# Should I Be Concerned?



## Skeeterman (Jun 24, 2003)

Before I explain my reason for some concern, I'll put some facts here.
I have a Dish 1000.2 with the 129 LNB blocked/covered so no signal from 129 only to 110 and 119 satellites. Also, a Dish 500 with a single LNB pointing to 129 satellite. 

Before I received the leased VIP211 from Dish, I could make a system check and on System Info. Under Satellite Signal it shows 119 - 110 - Blank -and 129. I had "Green" under 119, 110, 129 and no Green under the "Blank" area. Now with the VIP211 connected upstairs to the 42" TV, and the VIP211K downstairs to the 40" LCD, and doing a "System Check", I get a Green under 119, 110, and Green under the "Blank" area. No Green under 129 satellite. But, I get good TV viewing from both satellite dishes, SD and HD.
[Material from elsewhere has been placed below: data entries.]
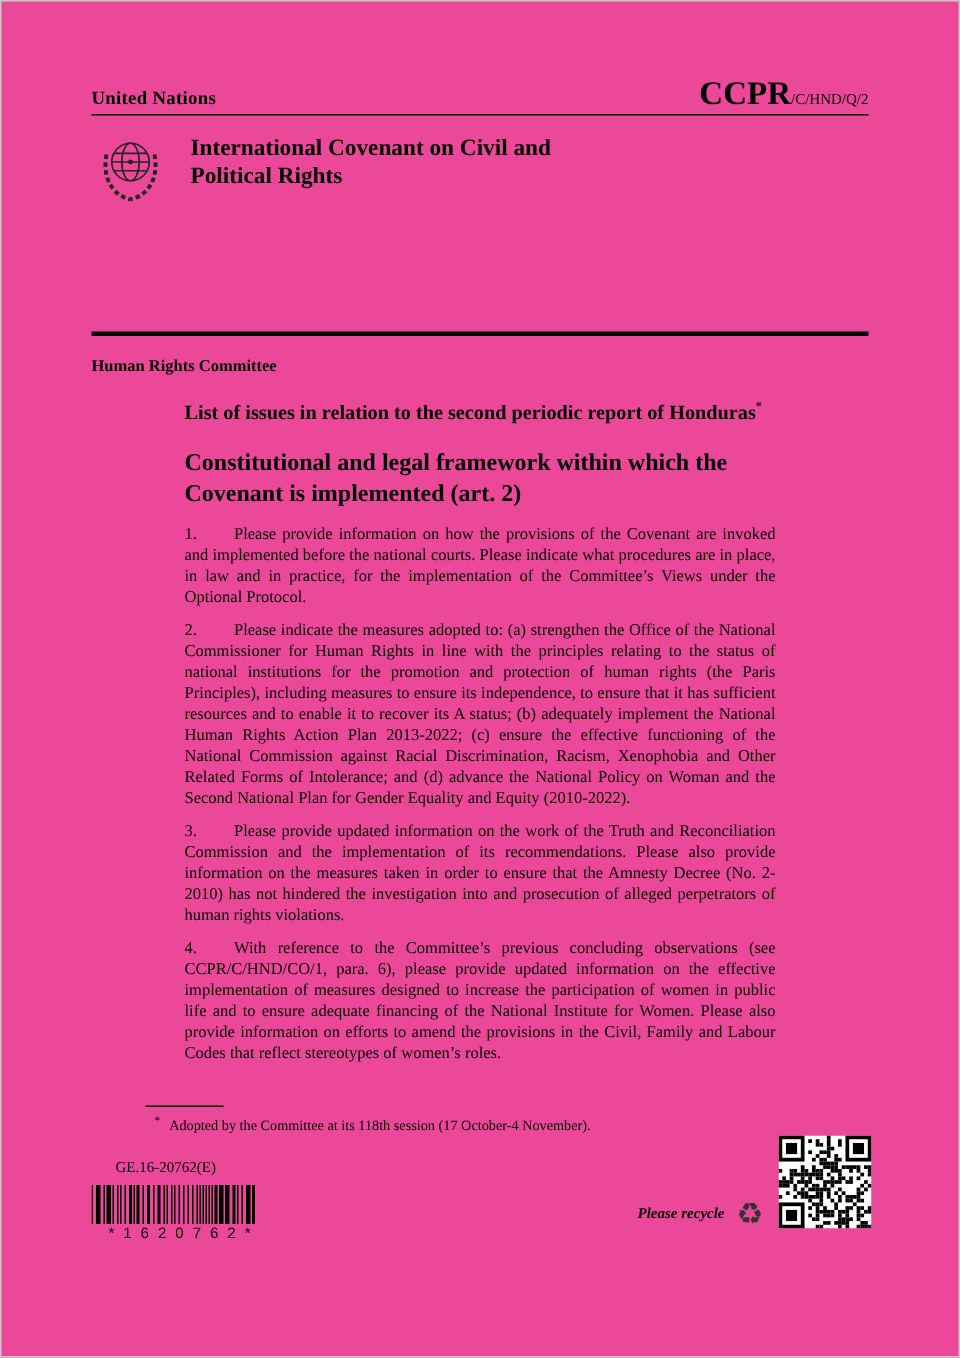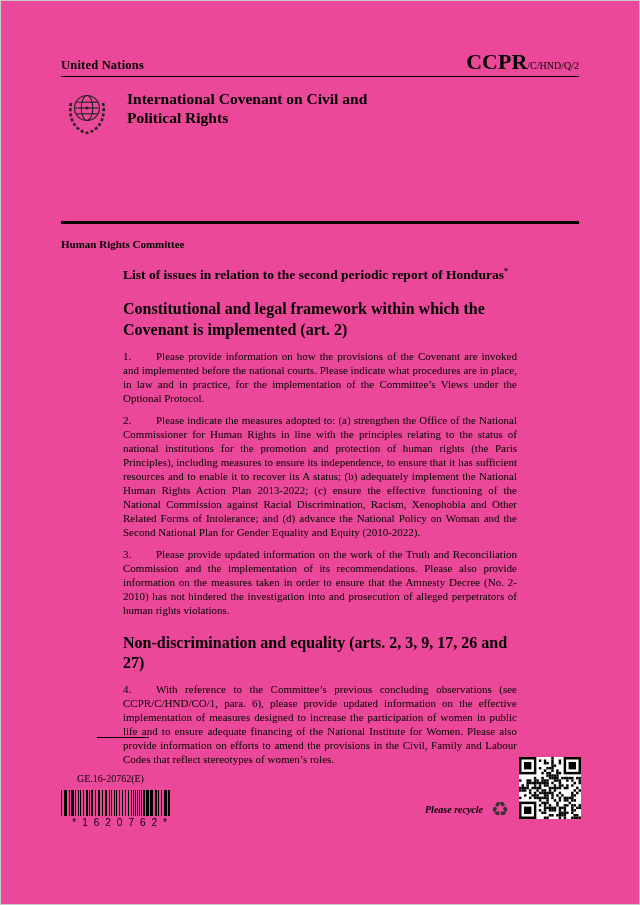--- a/index.html
+++ b/index.html
@@ -87,7 +87,6 @@
     </section>
 
     <section>
-      <h3 class="section-heading">Non-discrimination and equality (arts. 2, 3, 9, 17, 26 and 27)</h3>
       <p class="para"><span class="pnum">4.</span><span>With reference to the Committee’s previous concluding observations (see CCPR/C/HND/CO/1, para. 6), please provide updated information on the effective implementation of measures designed to increase the participation of women in public life and to ensure adequate financing of the National Institute for Women. Please also provide information on efforts to amend the provisions in the Civil, Family and Labour Codes that reflect stereotypes of women’s roles.</span></p>
     </section>
   </div>

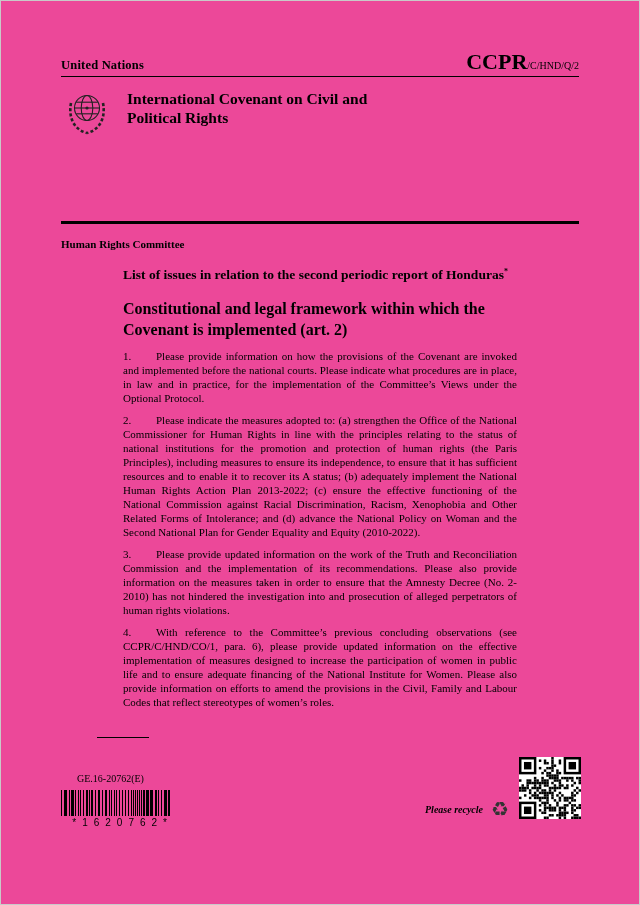--- a/index.html
+++ b/index.html
@@ -93,6 +93,7 @@
 
   <div class="footnote-area">
     <hr class="footnote-rule">
+    <div class="footnote-text"><sup>*</sup><span>Adopted by the Committee at its 118th session (17 October-4 November).</span></div>
   </div>
 
   <div class="ge-number">GE.16-20762(E)</div>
Should I be of some concern here, or just watch TV?


----------



## Ray [email protected] Network (Dec 28, 2010)

How is the coax feeding the 211 configured coming from the dish? Is there a switch between the dish and receivers? Is the 211 replacing a different receiver? You should only have 1 coax cable connected to the 211 from the dish. When you connected the new 211, did you run a check switch test?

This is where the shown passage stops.